Key to the success of the The Hurt Locker is that its agenda is neither pro-war nor anti-war. Instead, the film is a look at the psychology of the men who go to war, and especially of those who willingly take part in the most dangerous aspects of conflict. Yet in The Hurt Locker, even the psychological aspect takes a back seat to the sheer adrenaline of battle—the way tension can mount quickly in a foreign setting, where the enemy can emerge, armed, from behind a building, or appear as an innocent-looking civilian with a cell phone in hand.

The film focuses on the insurgents' most effective lethal weapon—the improvised explosive device, or IED—and the men whose task it is to defuse the bombs. The destructive power of IEDs is displayed early in the film, taking the life of one of the men in the Explosive Ordnance Disposal (EOD) squad. He's replaced by Staff Sgt. William James (Jeremy Renner), who, along with Sgt. J.T. Sanborn (Anthony Mackie) and Specialist Owen Eldridge (Brian Geraghty), will be the focus of the film for much of its two hour-plus running time.

The trio has fewer than 40 days left in its rotation, but each day brings ample opportunity for a bad ending—from the IEDs or from armed enemy fighters.

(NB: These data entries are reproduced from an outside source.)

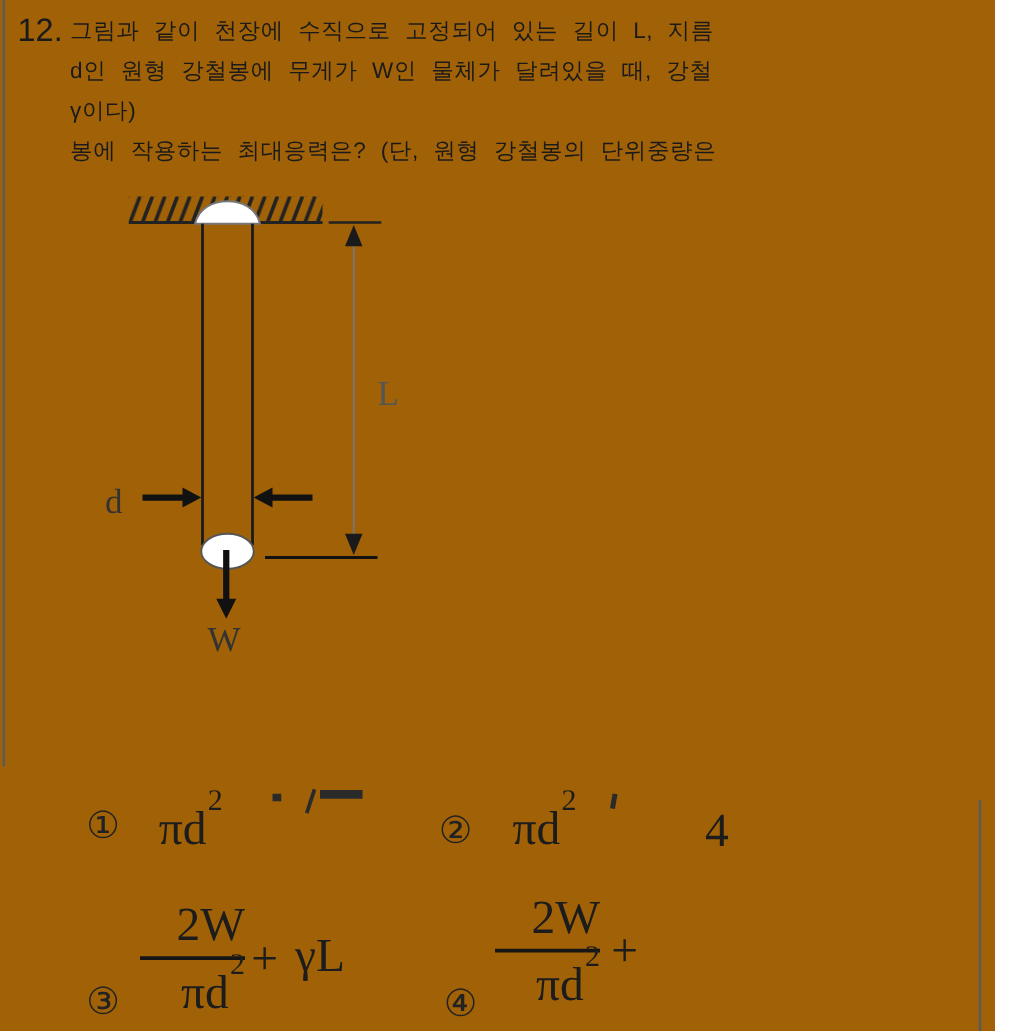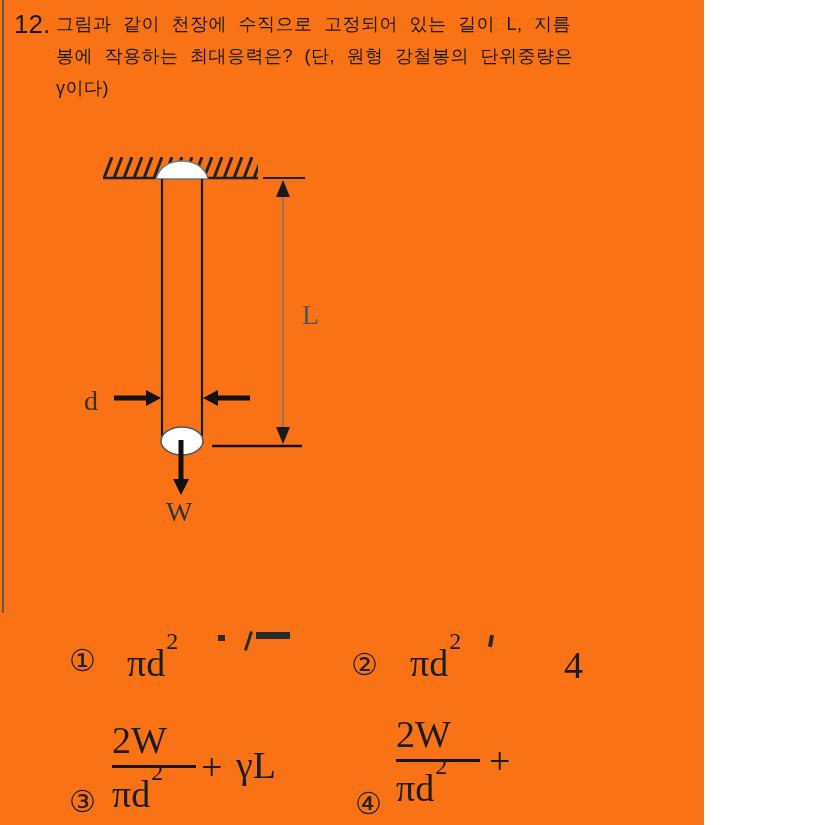"12." #page { background: #f97316 -> #a16207; width: 704px -> 796px }
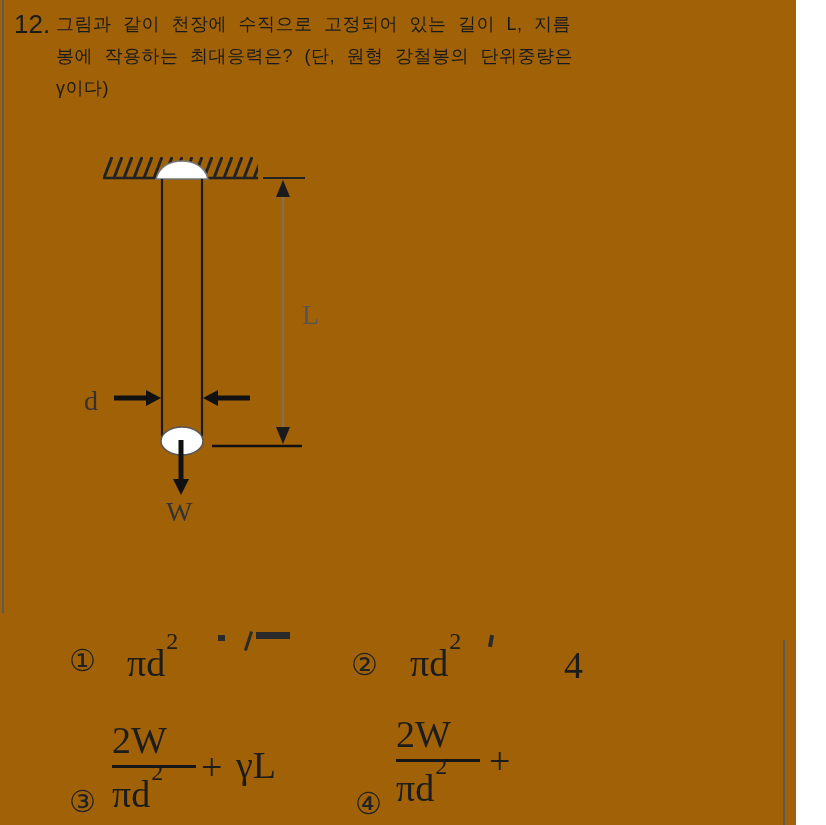"d인 원형 강철봉에 무게가 W인" div { html: none -> <div>d인 원형 강철봉에 무게가 W인 물체가 달려있을 때, 강철</div> }
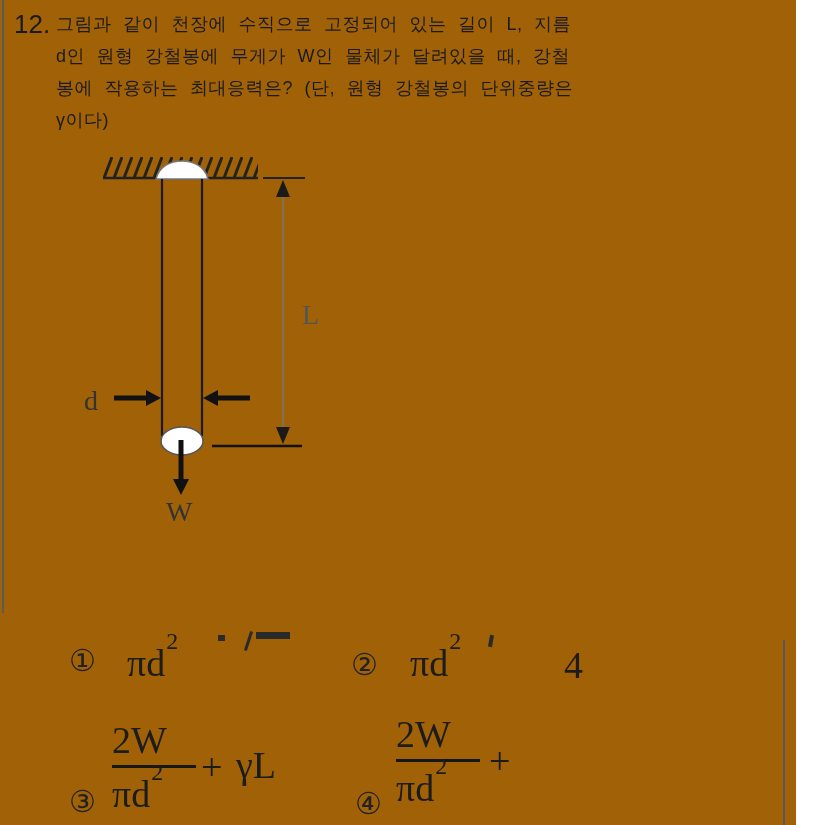"봉에 작용하는 최대응력은? (단, 원형" div { order: before "γ이다)" -> after "γ이다)" }
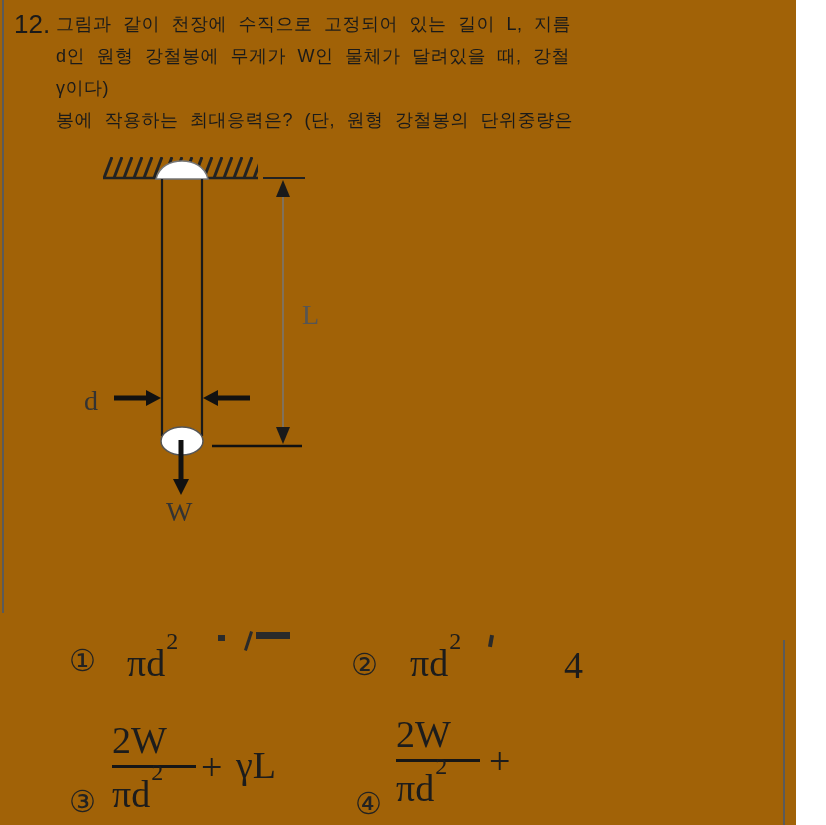"2W" .frac { align-items: flex-start -> flex-end }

While James wrestles with the IEDs, Sanborn and Eldridge keep watch, radioing James with updates on suspicious individuals and the level of hostility among the townspeople.

One the great strengths of The Hurt Locker—beyond the tension of the bomb-defusing sequences—is its soldiers'-view perspective of the faces of the men and women who watch the Americans as they cut bomb wires and cheat death. Many are as war-weary as the Americans, but it's hard to know if one will suddenly pull out a gun or detonate a bomb with a cell phone. (In one memorable sequence, the mood quickly shifts from peaceful to unsettling and dangerous.)